2013 Mercedes-Benz SL-Class
Starting MSRP $105,500–$212,240
The Mercedes-Benz SL-Class retractable-hardtop convertible was substantially upgraded in 2007, but the 2013 model year marks its first complete redesign in 10 years. Constructed almost entirely out of aluminum and equipped with a new drivetrain, the SL550 is now 285 pounds lighter and more efficient. (See the new and old generations compared.)
The 2013 Mercedes-Benz SL550 is quick — as is its signature retractable hardtop — yet it shines as a luxurious touring roadster.
Mercedes' flagship roadster competes in principle with two-seat models like the BMW Z4 and Porsche Boxster, but its $100,000-plus price tag puts it in league with the Porsche 911 and alleged four-seaters like the BMW 6 Series and Jaguar XK convertibles. Being a retractable hardtop, the SL-Class arguably competes with coupe and convertible versions of these cars, though the others all have soft tops.
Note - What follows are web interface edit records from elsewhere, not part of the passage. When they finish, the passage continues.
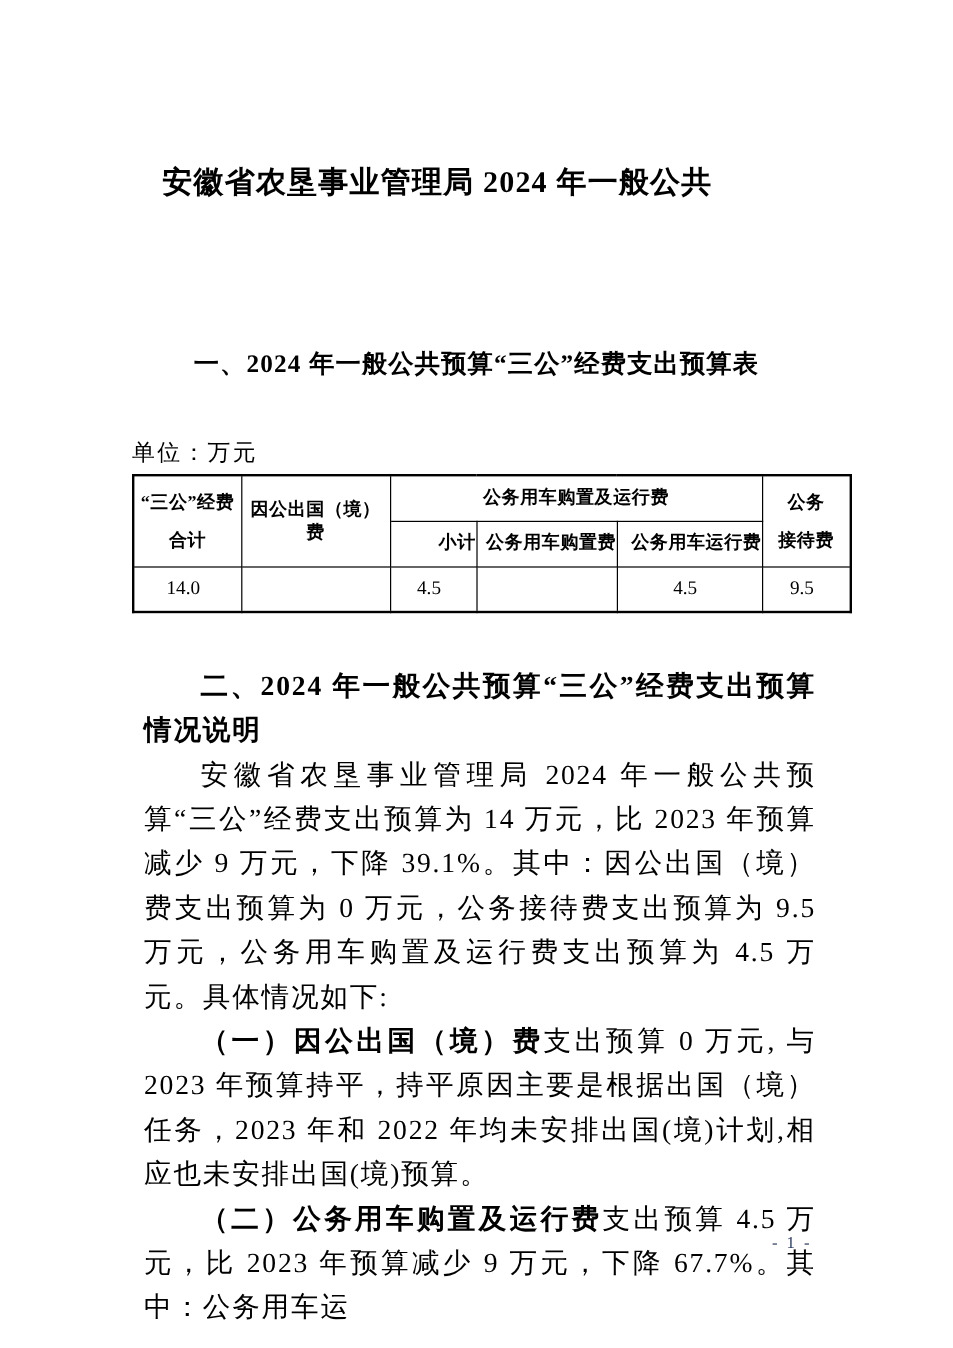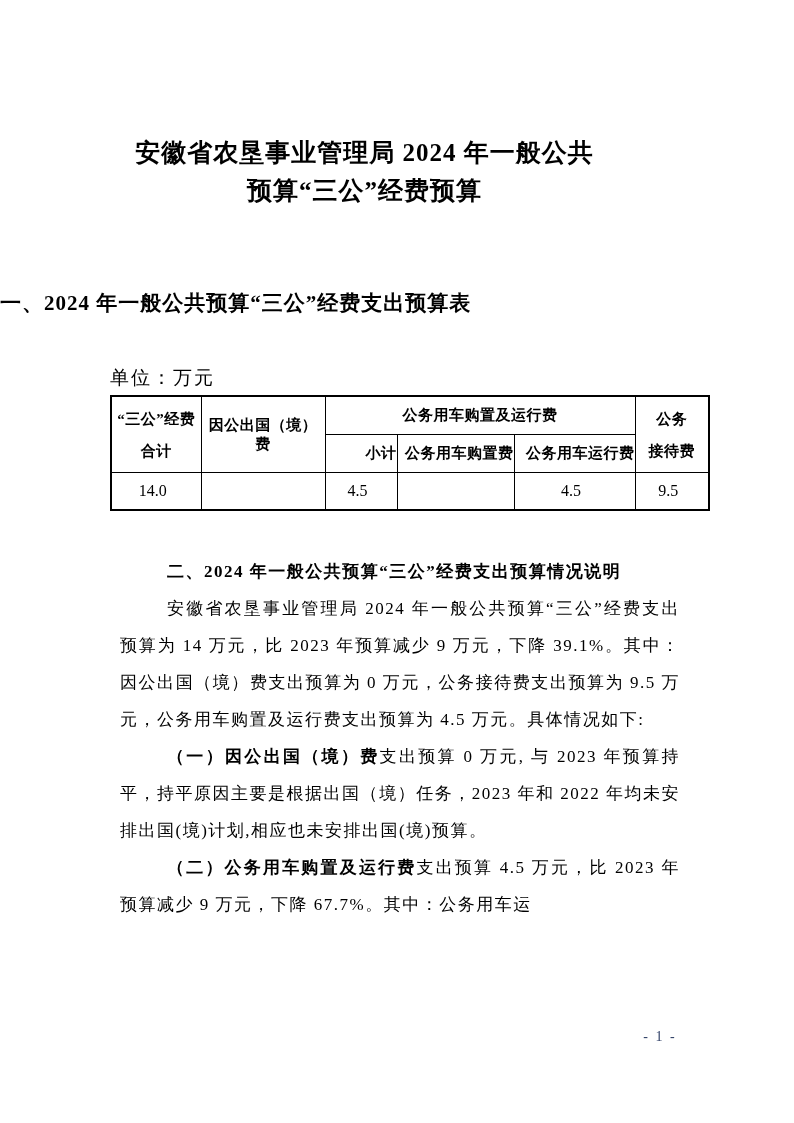--- a/index.html
+++ b/index.html
@@ -59,7 +59,6 @@
 
 <div class="doc-title">
   <div>安徽省农垦事业管理局 2024 年一般公共</div>
-  <div>预算“三公”经费预算</div>
 </div>
 
 <div class="sec1-heading">一、2024 年一般公共预算“三公”经费支出预算表</div>

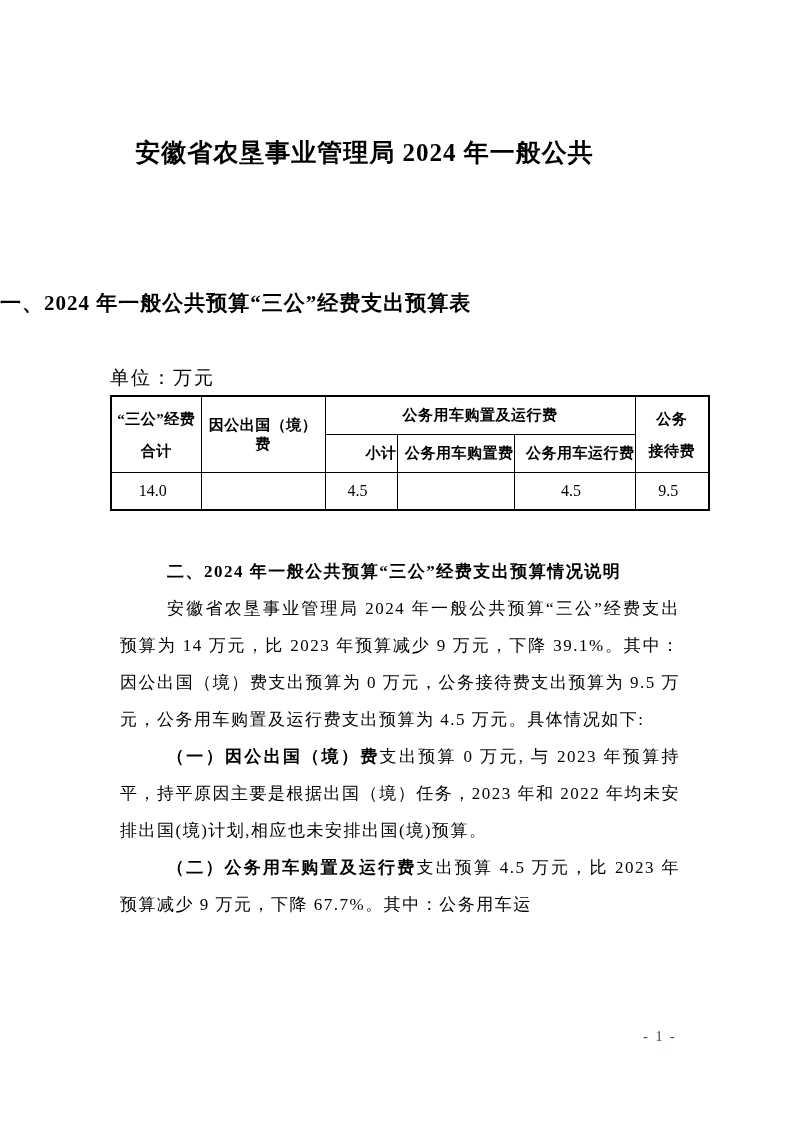--- a/index.html
+++ b/index.html
@@ -15,7 +15,7 @@
   }
   .sec1-heading {
     position:absolute; top:286px; left:0; width:794px;
-    font-size:21px; font-weight:bold;
+    text-align:center; font-size:21px; font-weight:bold;
     line-height:34px; letter-spacing:1px;
   }
   .unit-label {

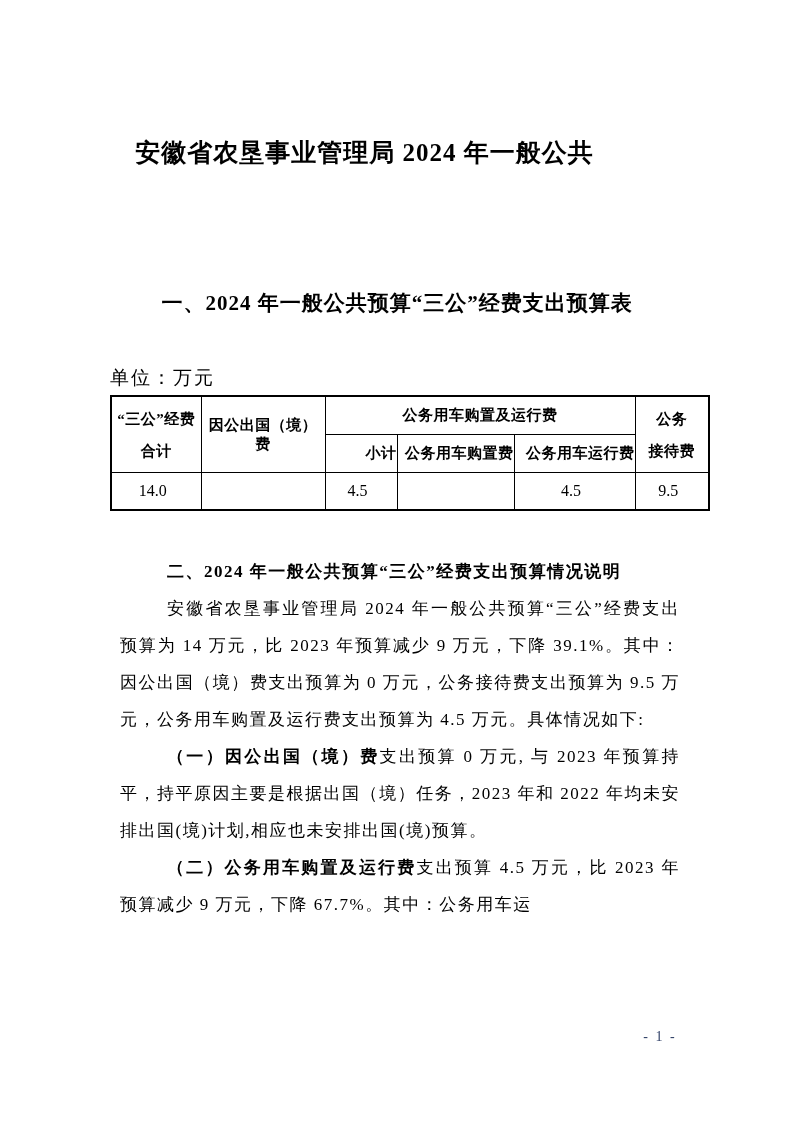--- a/index.html
+++ b/index.html
@@ -43,7 +43,7 @@
   }
   .body-block {
     position:absolute; top:553px; left:120px; width:560px;
-    font-size:17px; line-height:37px; letter-spacing:1.5px;
+    font-size:23px; line-height:37px; letter-spacing:1.5px;
     text-align:justify;
   }
   .para { margin:0; text-indent:47px; }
See them compared.
The SL-Class includes the SL63 AMG, but we tested only the SL550.
Exterior & Styling
The 2013 SL is 1.2 inches longer and 2.2 inches wider than the 2012. The new model ditches the L-shaped headlights, which were more common on previous Benzes, for standard bi-xenon headlamps with articulating lenses.
The car's design has drawn criticism from many, including our editors. The front end is more aggressive than the previous generation's, and I find it overly festooned with fake vents — and more ribs than a rack of lamb.
Some observers also point out that the conservative rear end is out of character with the bedazzled front, regardless of which you prefer.
The powered top opens or closes within 20 seconds at the touch of a single button — about two-thirds the time of most hardtops. Though the trunk lid tilts backward in the process, it requires very little space behind the car to do so — a major plus. You can open or close it from the outside with the remote control, though you must be close to the car. It would be better if it worked from as far away as the door lock/unlock does, so you could operate it from inside your house when rain threatens.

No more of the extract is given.